Interpretive Summary: The functional quality of winter wheat for bread making varies widely among varieties. Therefore a key goal for wheat breeders is to ensure that a given breeding line can produce flour with satisfactory quality. Within winter wheat, the dough mixing properties are of paramount importance. The primary test for flour quality in the United States is the Farinograph, which requires large quantities of flour and can take 30 minutes to complete a single test. This limits the number of breeding lines that breeders can test, which slows breeding progress. A new device, called the GlutoPeak, became available in 2015. The Glutopeak requires very small sample sizes and runs very quickly. Developing methods to relate the output of the GlutoPeak test to those of the Farinograph will improve the utility of this high-throughput device as a tool for breeding. Here, we use a machine learning approach to develop models to predict key Farinograph parameters from GlutoPeak measurements. The breeding lines result from crossing bread wheat with a wild ancestor, and so contain high genetic diversity for quality, which could be difficult to predict. The machine learning models predicted key Farinograph traits with moderate accuracy and would be sufficient to differentiate between high and low-quality lines. These machine learning models, and the machine learning approach, will be useful breeders in making better selection decisions early in the breeding process.

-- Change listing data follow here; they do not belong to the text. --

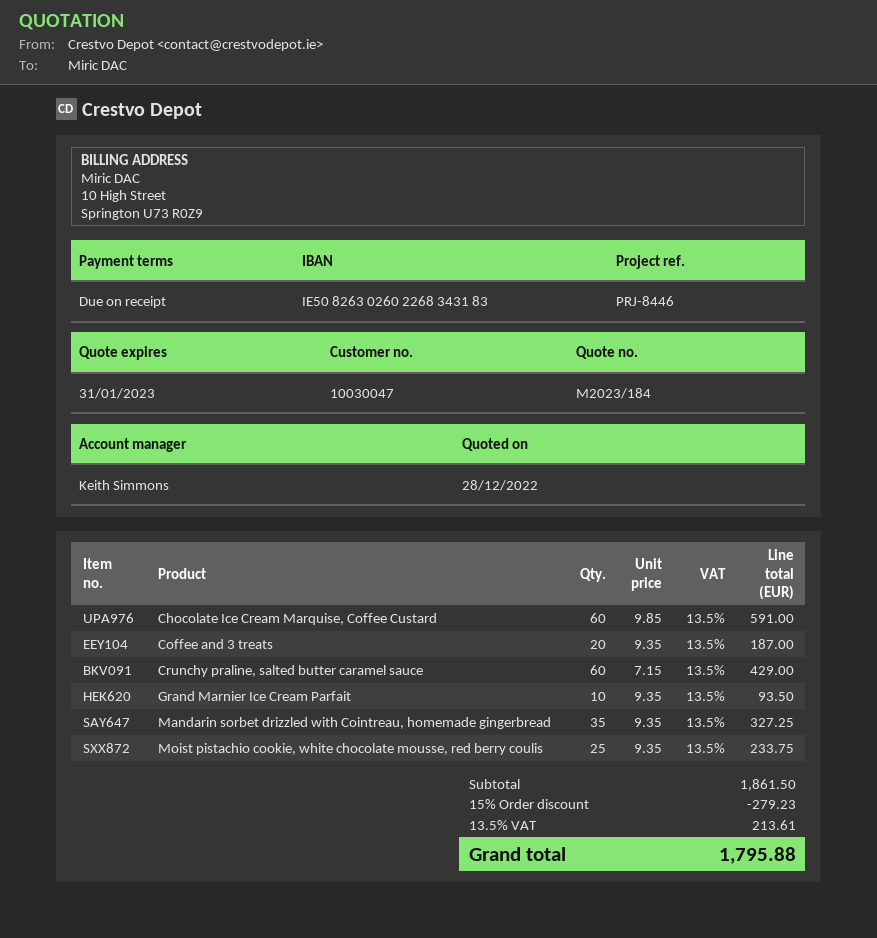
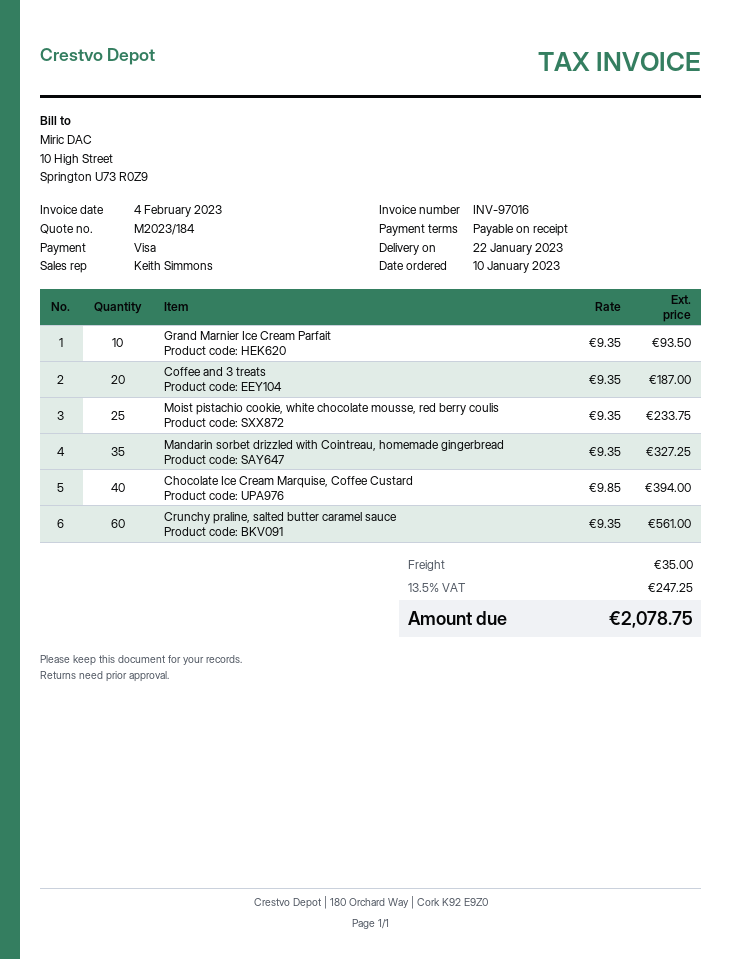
Chocolate Ice Cream Marquise, Coffee Custard: 60 x 9.85 = 591.00 -> 40 x 9.85 = 394.00
Crunchy praline, salted butter caramel sauce: 60 x 7.15 = 429.00 -> 60 x 9.35 = 561.00
discount: 15% = 279.23 -> none
shipping: none -> 35.00
tax: 13.5% = 213.61 -> 13.5% = 247.25
total: 1795.88 -> 2078.75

Technical Abstract: Background and Objectives: Flour quality is a key target of hard winter wheat breeding. The Farinograph is important for assessing quality prior to cultivar release in the United States, but large sample size requirements and long test times render it impractical for early-stage selection relative to the GlutoPeak. To improve GlutoPeak utility for breeding, we calculated new parameters from the GlutoPeak raw data and used random forest regression to predict key Farinograph parameters in a winter wheat population containing wheat wild relative introgressions. Findings: The key quality parameters of absorption, bake absorption, tolerance stability, and mixing tolerance index were moderately well predicted (R2 ranging from 0.488-0.745). Classification of samples as acceptable or unacceptable for mixing tolerance index and tolerance stability was more accurate than prediction of numeric values. Conclusions: New features calculated from the GlutoPeak raw data were useful predictors of quality. Prediction accuracies are sufficient to improve breeding populations. Significance and Novelty: This study is the first to use wheat wild relative introgressions in GlutoPeak Farinograph prediction. It is the first to generate features from raw data and is one of the few random forest models for quality prediction. Improved ability to cull poor quality lines early in the breeding pipeline can support efficient wheat cultivar development.